Tal vez nos aproveche hacer un poco de examen sobre lo que colmaba nuestra esperanza hasta el momento de la crisis
Las Provincias
¿Qué esperábamos cuando se inició la crisis actual? Porque es posible que anhelásemos una serie de asuntos que están exactamente en la raíz de nuestras dificultades
Los gruesos problemas que estamos atravesando, siembran desesperanza por doquier. Buscamos alguien que nos saque de un marasmo tan envolvente, que cuando parece arreglarse algo, otro asunto se marchita. Sin embargo, antes de continuar, tal vez nos aproveche hacer un poco de examen sobre lo que colmaba nuestra esperanza hasta el momento de la crisis. Para empezar, nos sirve algo que decía un antiguo filósofo al afirmar que la esperanza mira al propio bien, no al que pertenece a otro; pero si amamos a ese otro, ya se puede desear algo para él como para uno mismo.
Ahí tenemos un primer punto para pensar. Creo recordar que fue Agustín de Hipona quien señalaba respecto a la condición humana: no se pregunta si ama, se pregunta qué ama. Efectivamente, amar, amamos todos, pero ¿cuál es el objeto de nuestros amores? Nos faltan palabras que expresen lo que amaban otros: los pelotazos económicos, el poder por el poder, un orgullo inútil y ridículo, una presunta liberación sexual que —como escribió Julián Marías— está conduciendo a un agotamiento de la propia sexualidad, trivializada y carente de interés cuando pierde su entronque personal, la máxima ganancia con el mínimo esfuerzo, el menor trabajo con la mayor retribución posible y tal vez blindada, el dinero de papá Estado con el que se puede trampear para vivir sin dar un palo al agua...
Todas esas actitudes —y otras que se quedan sin teclear— no son precisamente un modelo de amor a nadie y suceden, precisamente, en tiempos que creíamos solidarios. Falta amor a los demás, al pueblo de al lado, a la región vecina o del otro extremo del país. Se pregunta qué ama, y la respuesta puede ser muy triste: se ama a sí mismo. Si miramos a nuestro contexto europeo —y más en concreto, a la zona euro—, cada nación tira de la manta hasta tratar de hacerse con ella. Pero me escapo del examen personal —de conciencia, laica o religiosa—. Enseguida miro al de al lado: vecino, político, empresario, sindicalista liberado, pueblo siguiente, autonomía de enfrente o la Europa del euro. Y yo, ¿qué?

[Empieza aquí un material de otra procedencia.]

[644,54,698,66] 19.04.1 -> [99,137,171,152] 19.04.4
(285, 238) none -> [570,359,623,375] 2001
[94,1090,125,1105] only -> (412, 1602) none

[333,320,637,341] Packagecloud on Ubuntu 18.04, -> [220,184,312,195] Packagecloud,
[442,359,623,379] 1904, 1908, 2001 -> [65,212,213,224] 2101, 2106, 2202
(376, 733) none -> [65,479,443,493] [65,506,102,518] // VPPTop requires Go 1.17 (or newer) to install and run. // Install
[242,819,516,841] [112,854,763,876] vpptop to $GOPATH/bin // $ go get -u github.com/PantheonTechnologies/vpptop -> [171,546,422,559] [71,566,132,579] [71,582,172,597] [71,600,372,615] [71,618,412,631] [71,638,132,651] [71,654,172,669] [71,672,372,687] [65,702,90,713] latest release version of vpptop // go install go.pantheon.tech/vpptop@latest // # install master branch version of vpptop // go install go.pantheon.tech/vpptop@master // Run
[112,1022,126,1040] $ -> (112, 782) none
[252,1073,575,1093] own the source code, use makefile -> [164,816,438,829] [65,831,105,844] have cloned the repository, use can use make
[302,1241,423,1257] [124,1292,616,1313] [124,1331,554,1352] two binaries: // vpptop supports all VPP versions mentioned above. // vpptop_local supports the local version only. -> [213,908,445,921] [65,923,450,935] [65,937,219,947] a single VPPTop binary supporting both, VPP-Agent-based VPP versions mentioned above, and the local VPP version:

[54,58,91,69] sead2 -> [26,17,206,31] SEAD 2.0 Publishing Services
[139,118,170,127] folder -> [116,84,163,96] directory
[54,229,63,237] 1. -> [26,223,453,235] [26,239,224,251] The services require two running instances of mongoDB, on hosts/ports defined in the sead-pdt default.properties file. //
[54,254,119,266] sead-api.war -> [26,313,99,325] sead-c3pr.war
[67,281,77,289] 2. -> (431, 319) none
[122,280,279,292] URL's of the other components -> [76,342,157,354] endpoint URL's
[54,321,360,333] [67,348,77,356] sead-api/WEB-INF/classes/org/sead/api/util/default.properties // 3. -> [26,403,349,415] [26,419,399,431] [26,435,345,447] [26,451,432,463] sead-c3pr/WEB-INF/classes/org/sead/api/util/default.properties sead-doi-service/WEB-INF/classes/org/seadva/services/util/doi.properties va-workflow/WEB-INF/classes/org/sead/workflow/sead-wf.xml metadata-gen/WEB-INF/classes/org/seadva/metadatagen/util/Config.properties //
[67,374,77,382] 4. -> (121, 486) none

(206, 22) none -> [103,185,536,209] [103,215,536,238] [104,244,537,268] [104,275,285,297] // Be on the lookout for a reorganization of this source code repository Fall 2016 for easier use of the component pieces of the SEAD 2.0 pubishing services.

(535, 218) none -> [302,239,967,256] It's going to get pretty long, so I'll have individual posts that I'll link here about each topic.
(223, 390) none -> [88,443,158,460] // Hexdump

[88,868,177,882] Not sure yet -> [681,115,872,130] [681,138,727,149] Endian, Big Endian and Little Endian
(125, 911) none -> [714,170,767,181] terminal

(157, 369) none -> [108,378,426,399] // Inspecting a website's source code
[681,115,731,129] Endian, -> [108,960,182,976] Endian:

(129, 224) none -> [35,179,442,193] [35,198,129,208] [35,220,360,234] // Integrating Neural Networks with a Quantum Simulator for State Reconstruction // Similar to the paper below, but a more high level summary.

Porque al margen de todos ellos, se pregunta qué amas y, por tanto, qué esperas. ¿Qué esperábamos cuando se inició la crisis actual? Porque es posible que anhelásemos una serie de asuntos que están exactamente en la raíz de nuestras dificultades. Los citados anteriormente u otros semejantes han vencido a muchos, porque ante la búsqueda de confort, dinero, sexo fácil, poder o lo políticamente correcto —que consiste en mentir—, no hemos sido capaces de entender que esos caminos no llevan a ninguna parte, o sencillamente conducen al abismo. Si esperábamos de ese modo, es lógico que andemos ahora desesperados, por la sencilla razón de que para muchos todo eso ya no es así. Digo para muchos porque no deja de haber un resto que continúa viviendo muy bien. O quizá no tan bien, a causa de que, como permanecen esperando lo mismo, sean un tropel de gente tan sumamente pobre que sólo tiene dinero.
Sin olvidar los millones de parados —quizá los menos culpables—, como dicen en Italia, hemos llegado al punto. El punto es que necesitamos ser lo suficientemente honrados para reconocer cuál era el objeto de nuestras ilusiones, dónde teníamos puesto el corazón y en qué hemos de rectificar todos, de modo muy particular los depositarios de dinero y poder, pero todos.
Hoy día es inmoral toda ostentación —en realidad, lo es siempre, pero ahora es obscena—, todo gasto inútil, todo el inmenso aparato de partidos, sindicatos, gobierno, oposición, autonomías, el uso de los impuestos que salen del bolsillo de los ciudadanos —por mucho que le llamen dinero público— y son utilizados en vano.
Pero es igualmente inmoral no rendir en el trabajo, la destemplanza, gastar lo que no tenemos, la insolidaridad con el necesitado, viajar sin tino, culpar de todo a no se sabe quién, declararse absolutamente inocente de nuestra deuda global porque ha sido causada por los que han robado, los que han mentido, los autores de dispendios de cualquier calibre... Y, ahora mismo, no es ético desertar de la desesperanza dejando de lado el optimismo y el espíritu emprendedor sin ser capaces de extraer lo mejor de nosotros mismos y encontrar la verdadera esperanza, asentada en valores tan cristianos como la magnanimidad y la humildad. En nuestro corazón han de caber todos y, si es posible, Dios primero. Lo contrario se llama mezquindad.